• WHAT YOU WILL DO:
Each line below that contains "mini" should be counted; give the total alone.

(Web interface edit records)
=== Begin Enclosure ===

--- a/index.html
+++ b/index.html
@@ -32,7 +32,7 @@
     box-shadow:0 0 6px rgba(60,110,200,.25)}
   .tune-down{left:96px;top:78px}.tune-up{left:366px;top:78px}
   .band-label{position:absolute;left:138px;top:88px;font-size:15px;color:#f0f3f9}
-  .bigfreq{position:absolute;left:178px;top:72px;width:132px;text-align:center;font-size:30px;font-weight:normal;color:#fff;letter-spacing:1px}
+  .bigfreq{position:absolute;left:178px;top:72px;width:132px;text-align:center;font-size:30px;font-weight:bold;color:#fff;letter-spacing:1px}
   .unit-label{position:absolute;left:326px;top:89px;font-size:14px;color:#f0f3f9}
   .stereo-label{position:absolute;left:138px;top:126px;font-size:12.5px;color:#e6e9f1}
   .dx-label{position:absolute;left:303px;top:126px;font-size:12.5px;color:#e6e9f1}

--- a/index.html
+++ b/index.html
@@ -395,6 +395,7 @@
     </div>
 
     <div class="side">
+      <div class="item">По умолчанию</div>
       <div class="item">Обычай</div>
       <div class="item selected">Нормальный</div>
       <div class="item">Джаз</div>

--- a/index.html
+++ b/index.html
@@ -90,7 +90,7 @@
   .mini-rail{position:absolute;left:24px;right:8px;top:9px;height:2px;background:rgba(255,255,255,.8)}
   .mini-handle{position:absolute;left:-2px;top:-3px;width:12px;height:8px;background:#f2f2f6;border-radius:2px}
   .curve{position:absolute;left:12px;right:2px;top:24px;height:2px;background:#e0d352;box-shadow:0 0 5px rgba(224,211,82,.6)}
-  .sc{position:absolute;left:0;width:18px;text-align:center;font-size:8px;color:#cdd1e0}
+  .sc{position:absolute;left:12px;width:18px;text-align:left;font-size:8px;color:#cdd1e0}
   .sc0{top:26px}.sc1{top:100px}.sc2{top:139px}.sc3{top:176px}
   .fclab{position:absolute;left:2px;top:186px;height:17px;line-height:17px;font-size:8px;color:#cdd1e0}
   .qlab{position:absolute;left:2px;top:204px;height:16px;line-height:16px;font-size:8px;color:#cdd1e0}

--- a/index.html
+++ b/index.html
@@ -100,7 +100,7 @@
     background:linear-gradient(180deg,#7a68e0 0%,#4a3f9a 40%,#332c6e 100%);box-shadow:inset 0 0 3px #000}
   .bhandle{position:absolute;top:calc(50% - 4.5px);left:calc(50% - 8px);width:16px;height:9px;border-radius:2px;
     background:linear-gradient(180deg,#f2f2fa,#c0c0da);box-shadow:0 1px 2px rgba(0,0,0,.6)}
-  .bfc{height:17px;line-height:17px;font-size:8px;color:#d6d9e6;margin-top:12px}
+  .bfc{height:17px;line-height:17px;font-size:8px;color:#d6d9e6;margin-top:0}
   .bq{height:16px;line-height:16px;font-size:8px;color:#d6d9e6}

=== End Enclosure ===

• RESULT OF THIS EXERCISE:
2